Reproduce the records below exactly, leaving out any pictures.
BEGIN Records provided
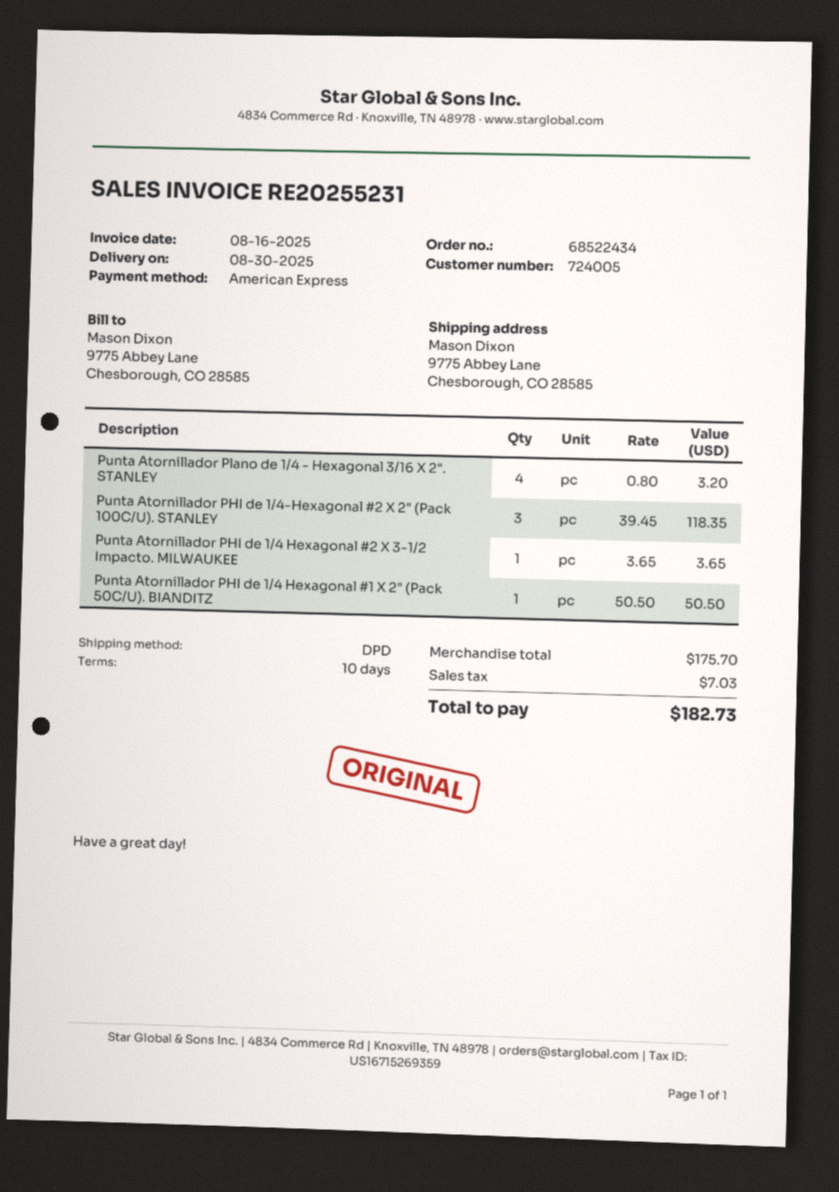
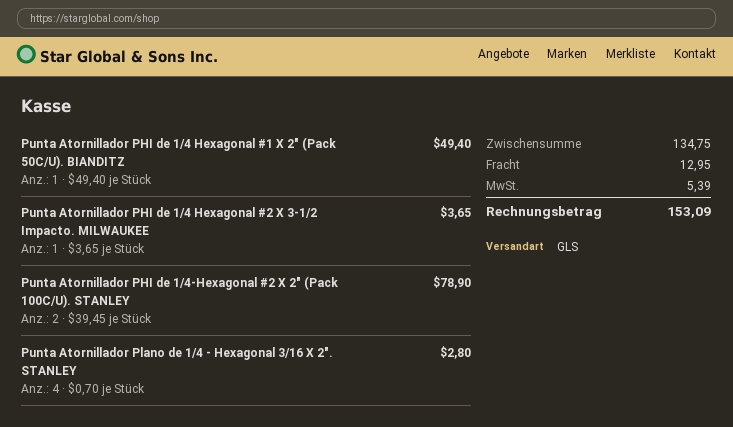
shipping method: DPD -> GLS
Punta Atornillador Plano de 1/4 - Hexagonal 3/16 X 2". STANLEY: 4 x 0.80 = 3.20 -> 4 x 0.70 = 2.80
Punta Atornillador PHI de 1/4-Hexagonal #2 X 2" (Pack 100C/U). STANLEY: 3 x 39.45 = 118.35 -> 2 x 39.45 = 78.90
Punta Atornillador PHI de 1/4 Hexagonal #1 X 2" (Pack 50C/U). BIANDITZ: 1 x 50.50 = 50.50 -> 1 x 49.40 = 49.40
subtotal: 175.70 -> 134.75
shipping: none -> 12.95
tax: 7.03 -> 5.39
total: 182.73 -> 153.09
END Records provided
(Response box)
shipping method: DPD -> GLS
Punta Atornillador Plano de 1/4 - Hexagonal 3/16 X 2". STANLEY: 4 x 0.80 = 3.20 -> 4 x 0.70 = 2.80
Punta Atornillador PHI de 1/4-Hexagonal #2 X 2" (Pack 100C/U). STANLEY: 3 x 39.45 = 118.35 -> 2 x 39.45 = 78.90
Punta Atornillador PHI de 1/4 Hexagonal #1 X 2" (Pack 50C/U). BIANDITZ: 1 x 50.50 = 50.50 -> 1 x 49.40 = 49.40
subtotal: 175.70 -> 134.75
shipping: none -> 12.95
tax: 7.03 -> 5.39
total: 182.73 -> 153.09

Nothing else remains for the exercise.